- Born: 15 May 1934 Sittwe, Burma, British India
- Died: 4 January 2013 (aged 78) Puri, Odisha, India
- Occupation: Theater And Cinema Actress
- Years active: 1953–1987
- Spouse: Harihara Panda
- Children: Swarnalata
- Parent(s): Sarati Pattnaik Pattadei
- Awards: Jayadeba Award

= Bhanumati Devi =

Indian actress (1934–2013)

Bhanumati Devi (15 May 1934 – 4 January 2013) was an Indian film and theater actress who worked in the Odia film industry.

==Early life==
Devi was born in British Burma on 15 May 1934. She moved to Puri, Odisha, India, with her Indian family following World War II.

==Career==
Devi began acting in the theater in 1942 when she was just seven years old. Some of her best reviewed stage roles were in Lakhye Hira and Napahu Rati Namaru Pati’. Devi appeared at the Annapurna Theatre in Cuttack for more than forty years.

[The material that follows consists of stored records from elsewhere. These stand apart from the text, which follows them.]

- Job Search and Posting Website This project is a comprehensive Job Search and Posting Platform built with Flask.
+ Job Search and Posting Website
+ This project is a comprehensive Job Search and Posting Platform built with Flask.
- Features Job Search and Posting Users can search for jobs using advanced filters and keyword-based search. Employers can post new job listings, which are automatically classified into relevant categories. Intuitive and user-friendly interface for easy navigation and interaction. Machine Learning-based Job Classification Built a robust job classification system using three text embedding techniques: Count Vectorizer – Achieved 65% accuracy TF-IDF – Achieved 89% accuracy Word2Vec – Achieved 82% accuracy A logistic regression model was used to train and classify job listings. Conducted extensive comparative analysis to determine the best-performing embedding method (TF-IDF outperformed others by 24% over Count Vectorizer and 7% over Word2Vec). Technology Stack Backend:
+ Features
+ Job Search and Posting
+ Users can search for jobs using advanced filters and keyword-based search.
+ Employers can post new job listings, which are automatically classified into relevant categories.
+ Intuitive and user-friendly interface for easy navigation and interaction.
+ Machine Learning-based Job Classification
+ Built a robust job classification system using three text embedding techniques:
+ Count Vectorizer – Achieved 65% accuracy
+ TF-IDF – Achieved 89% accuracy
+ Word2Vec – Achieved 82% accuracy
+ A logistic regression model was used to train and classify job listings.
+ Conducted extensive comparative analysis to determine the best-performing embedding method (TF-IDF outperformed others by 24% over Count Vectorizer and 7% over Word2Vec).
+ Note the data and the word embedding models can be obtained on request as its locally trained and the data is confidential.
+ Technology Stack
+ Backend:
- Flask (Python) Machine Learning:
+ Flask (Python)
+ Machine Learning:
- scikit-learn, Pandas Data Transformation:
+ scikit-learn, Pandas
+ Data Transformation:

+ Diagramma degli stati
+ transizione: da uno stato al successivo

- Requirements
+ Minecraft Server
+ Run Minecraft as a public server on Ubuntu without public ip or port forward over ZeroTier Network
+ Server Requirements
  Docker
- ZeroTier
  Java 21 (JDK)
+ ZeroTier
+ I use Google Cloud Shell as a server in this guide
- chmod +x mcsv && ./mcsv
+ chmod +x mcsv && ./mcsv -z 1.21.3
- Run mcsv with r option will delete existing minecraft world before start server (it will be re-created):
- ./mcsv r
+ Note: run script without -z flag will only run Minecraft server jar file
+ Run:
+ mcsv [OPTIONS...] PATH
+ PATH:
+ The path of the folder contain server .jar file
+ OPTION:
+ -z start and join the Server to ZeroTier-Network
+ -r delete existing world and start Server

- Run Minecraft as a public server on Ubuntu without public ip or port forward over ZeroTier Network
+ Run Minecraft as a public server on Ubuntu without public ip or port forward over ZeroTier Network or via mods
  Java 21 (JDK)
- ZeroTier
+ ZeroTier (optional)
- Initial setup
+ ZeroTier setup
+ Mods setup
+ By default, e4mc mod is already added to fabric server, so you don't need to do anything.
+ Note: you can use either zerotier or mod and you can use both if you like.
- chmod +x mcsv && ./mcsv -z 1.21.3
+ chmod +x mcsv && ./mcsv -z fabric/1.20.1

She made her film debut in 1954 in Amari Gann Jhia when she was nineteen years old. She was especially active in the Cinema of Odisha during the 1950s and 1960s. Devi's was cast in a lead role in more than a dozen Indian films. Some of her most prominent roles include her character, Harabou, in the 1966 Odia film, Matira Manisha, for which she won a National Film Award. Her last film was Jaydeb, which was released in 1986.

Devi was awarded the Sangeet Natak Akademi Award from the Sangeet Natak Akademi in 1985. In 2005, she received the Jaydev Award for Lifetime Achievement at the Odisha State Film Awards.

Bhanumati Devi died at her home on Red Cross Road in Puri, Odisha, India, on 4 January 2013, at the age of 78.